Ramón Llanes. Nunca serán buenos tiempos para la lírica y siempre habrá una buena lírica para cada tiempo, se me ocurre. Es verano y andamos por casa a medio vestir, en zapatillas, con el ardor del cuerpo pidiendo frescura y sometidos a esa parsimonia de la calma, evitando agobios y huyendo de esfuerzos que produzcan exceso de sudor o estupidez de estómago. Para más asegurar la clemencia en esta deserción de la vida puesta al servicio del ajetreo, existen versos, -se me ocurre-, que inculcan esa vitalidad armoniosa a la contemplativa paz deseada, post-siesta.
Extender la mano sobre la librería del salón y capturar del sueño aquel libro de poemas que escribiera aquel autor extraño, traerlo a las manos quietas, aprehenderlo con la insinuación de una caricia, abrirlo por la página sesenta y siete, leer los primeros versos: “han puesto lámparas de sombra/al corredor del tiempo,/las paredes tramas de gris velado,/se aplastan impaciencias/ de costumbre,/con clamores se silencia cada protocolo/tramita el ambiente/una miel de goce,/alguien habrá renunciado a vivir/. Y acaso caiga de la palidez/una sonrisa/”, y enfoscar con ellos la somnolencia de la tarde.

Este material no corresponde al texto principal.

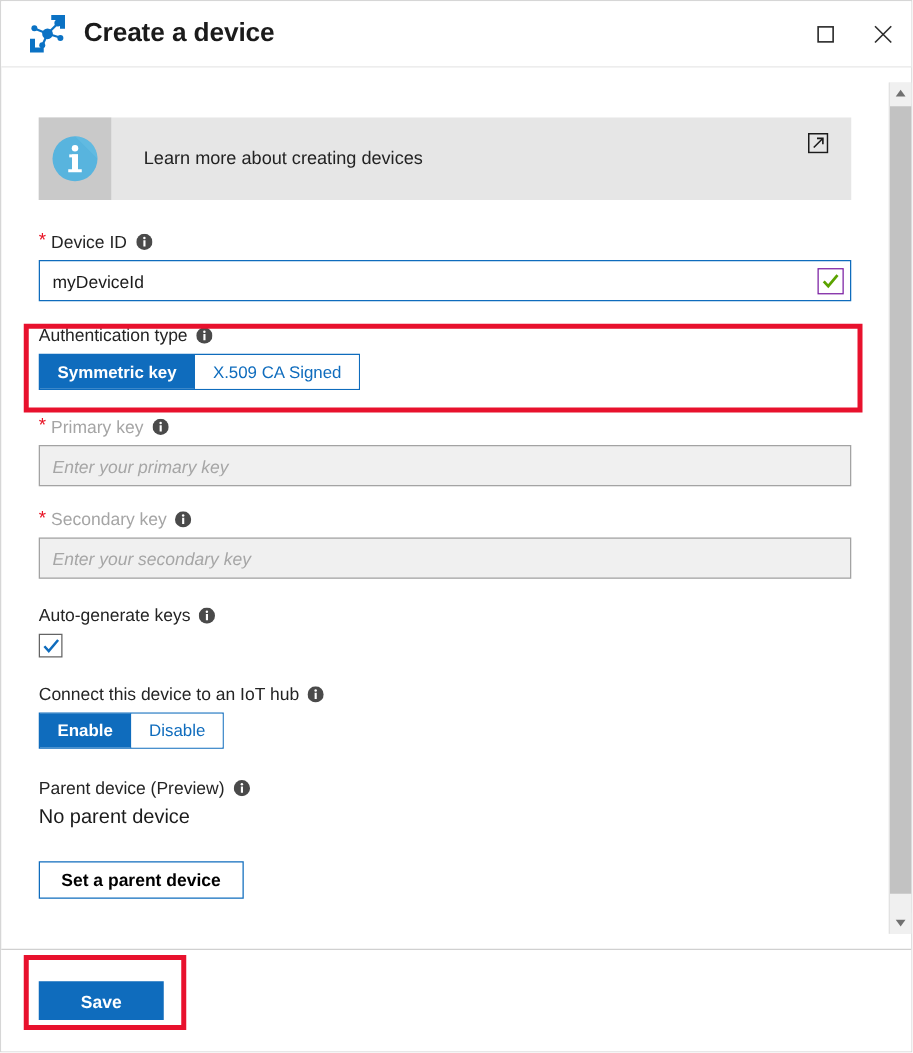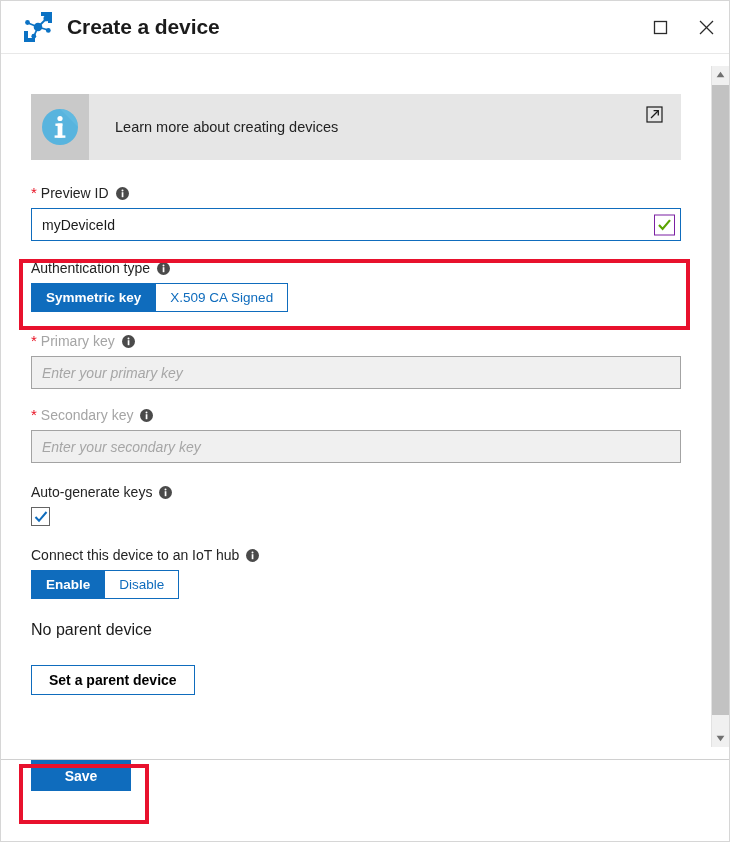"Preview ID" span { text: Preview -> Device }
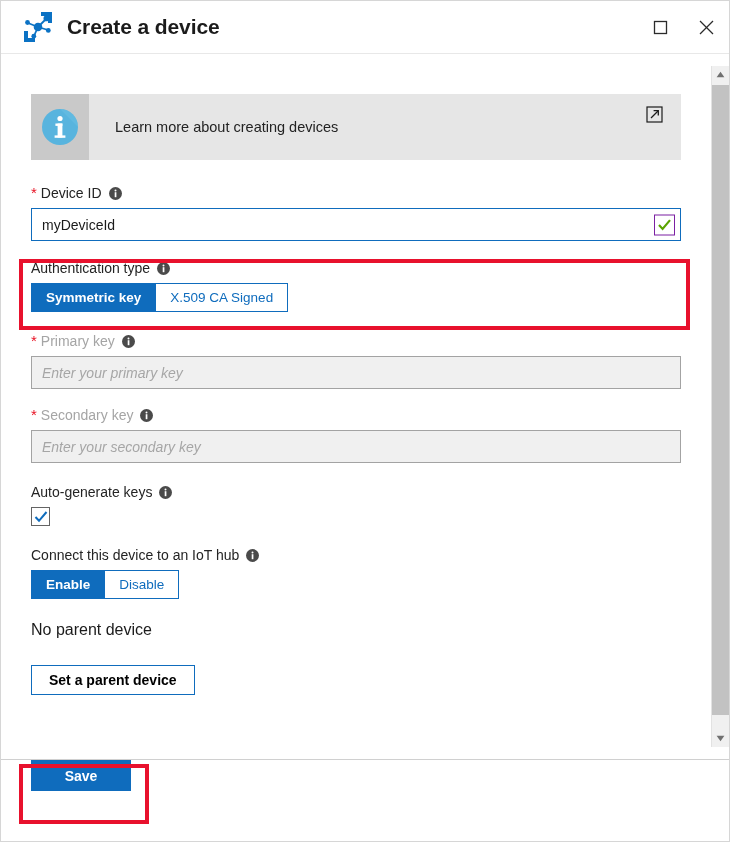"Parent device (Preview)" div.field-label { html: none -> <div> <span>Parent device (Preview)</span> <span> <svg> <circle></circle> <circle></circle> <rect></rect> </svg> </span> </div> }
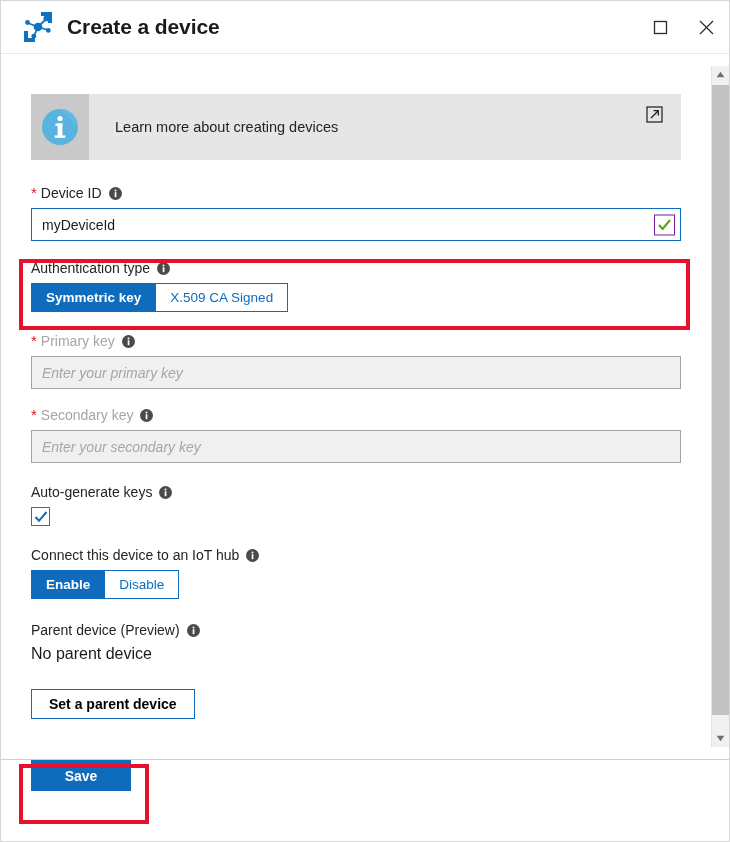"Save" .footer { align-items: none -> center }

Quizá el crecido zumbido del cansancio, animado por los muchos grados, ponga acento febril a la estancia, las horas se irán durmiendo y los ojos querrán desvirtuar las ganas del descanso. La poesía habrá rondado a puerta cerrada un éxtasis sobrenatural que no enmudeció su excelencia estética aunque se divulgara en casa, cualquier momento del verano. Placeres al alcance del cualquiera de nosotros que se acerque a la librería del salón y curse el ritual de la lectura con el asidero del deseo, se me ocurre.